Now consider that it took over two decades and $6.5 billion — yes, billion — to replace just the eastern span of the Bay Bridge, a project that was plagued by delays, cost overruns, and quality control scandals involving faulty bolts. The original bridge, all of it, was built for around $77 million (about $1.7 billion adjusted for inflation). We got less bridge for more money. Progress!

Coit Tower, funded by a private bequest from Lillie Hitchcock Coit, is a reminder of what happens when a clear vision meets streamlined execution. No endless environmental reviews. No decade-long permitting battles. No five layers of bureaucratic approval. Someone had an idea, the city said yes, and they built the thing.
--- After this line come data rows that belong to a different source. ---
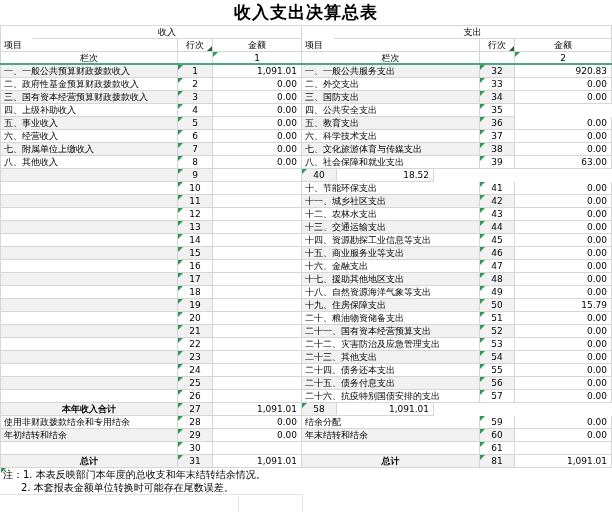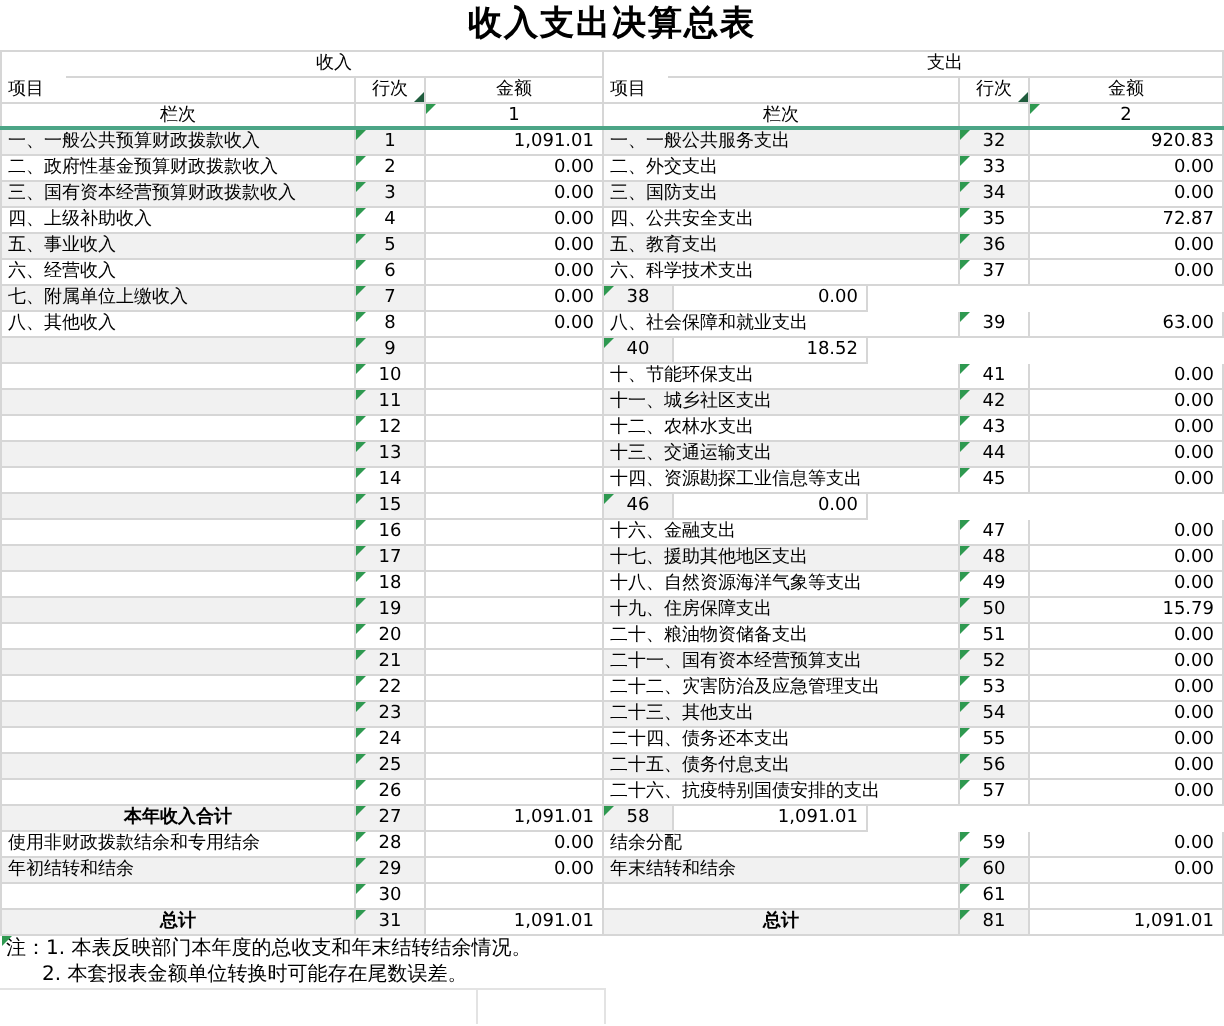--- a/index.html
+++ b/index.html
@@ -290,7 +290,6 @@
           <div class="trow">
             <div class="cell c-item"><span>四、公共安全支出</span></div>
             <div class="cell c-row"><span class="tri-icon"></span><span>35</span></div>
-            <div class="cell c-amt"><span>72.87</span></div>
           </div>
           <div class="trow stripe">
             <div class="cell c-item"><span>五、教育支出</span></div>

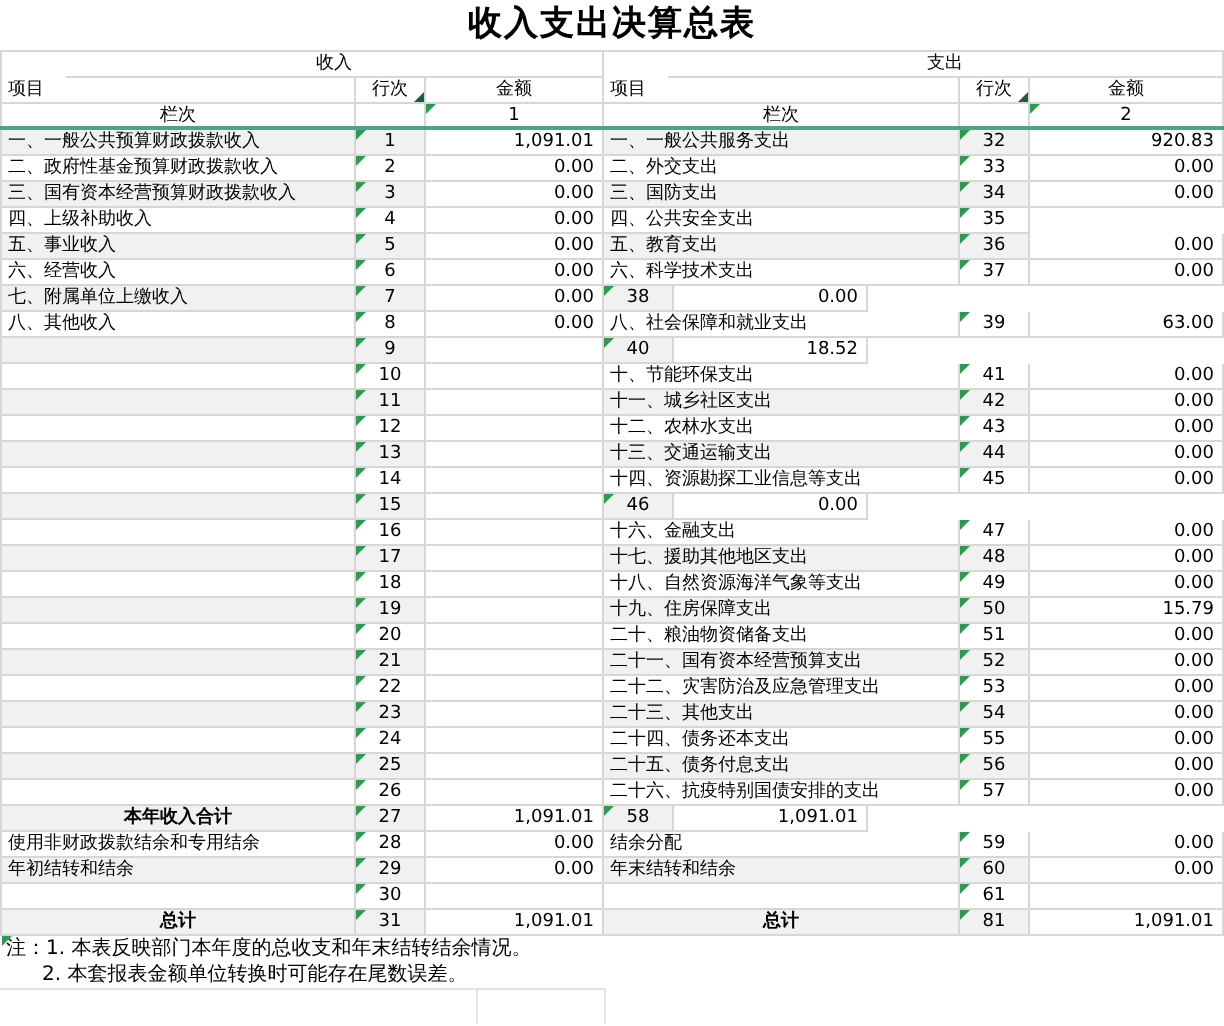--- a/index.html
+++ b/index.html
@@ -302,6 +302,7 @@
             <div class="cell c-amt"><span>0.00</span></div>
           </div>
           <div class="trow stripe">
+            <div class="cell c-item"><span>七、文化旅游体育与传媒支出</span></div>
             <div class="cell c-row"><span class="tri-icon"></span><span>38</span></div>
             <div class="cell c-amt"><span>0.00</span></div>
           </div>

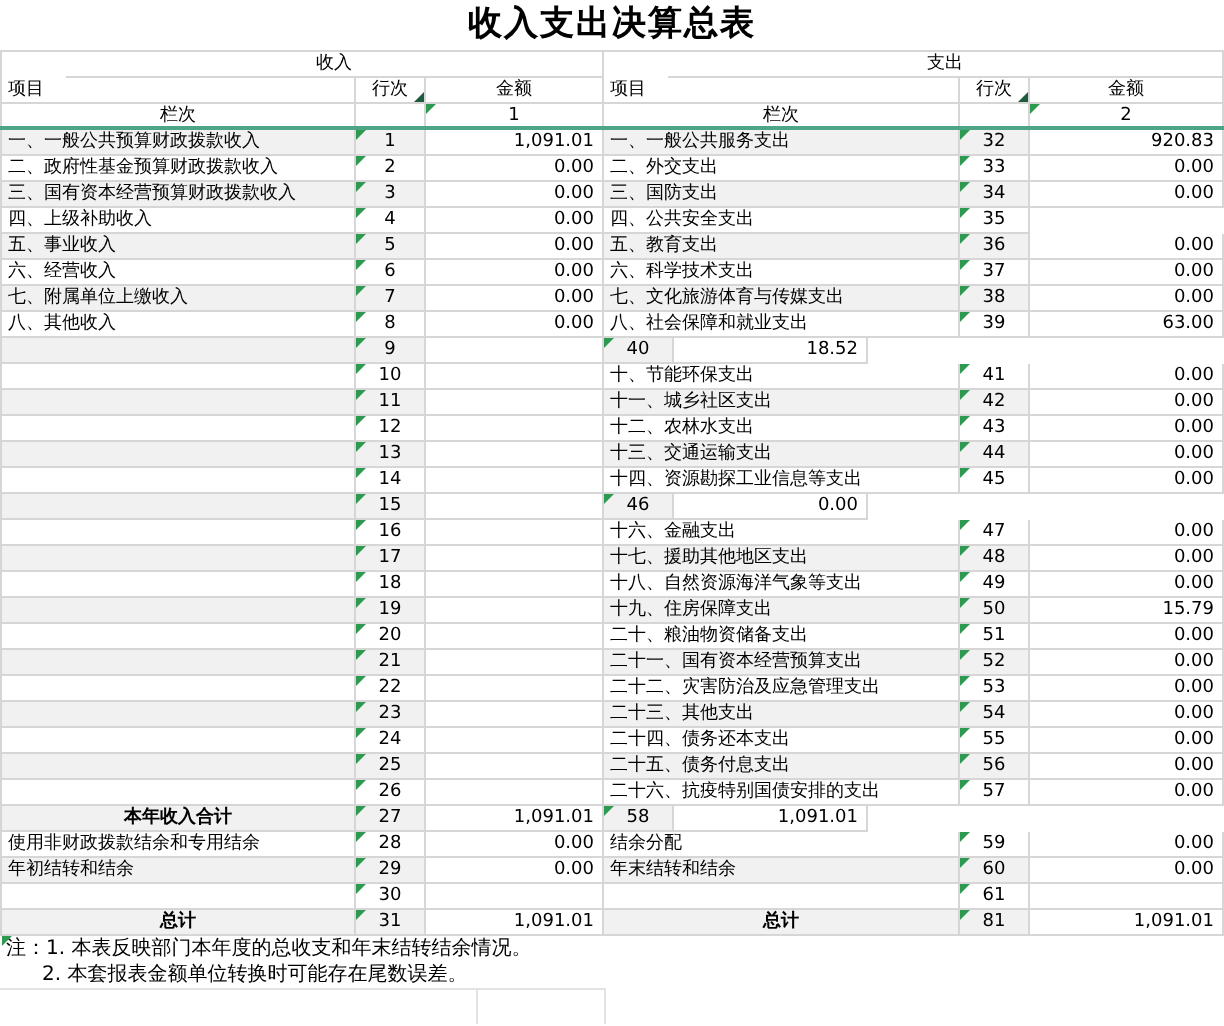--- a/index.html
+++ b/index.html
@@ -341,6 +341,7 @@
             <div class="cell c-amt"><span>0.00</span></div>
           </div>
           <div class="trow stripe">
+            <div class="cell c-item"><span>十五、商业服务业等支出</span></div>
             <div class="cell c-row"><span class="tri-icon"></span><span>46</span></div>
             <div class="cell c-amt"><span>0.00</span></div>
           </div>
We're not saying environmental review is pointless or that every project should be a free-for-all. But when you gaze at these two structures framed against the same sky, you can't help but wonder: what happened to a city that could build?

San Francisco's landmarks aren't just postcards. They're monuments to a time when this city had the political will to get things done — a quality we could desperately use a lot more of today.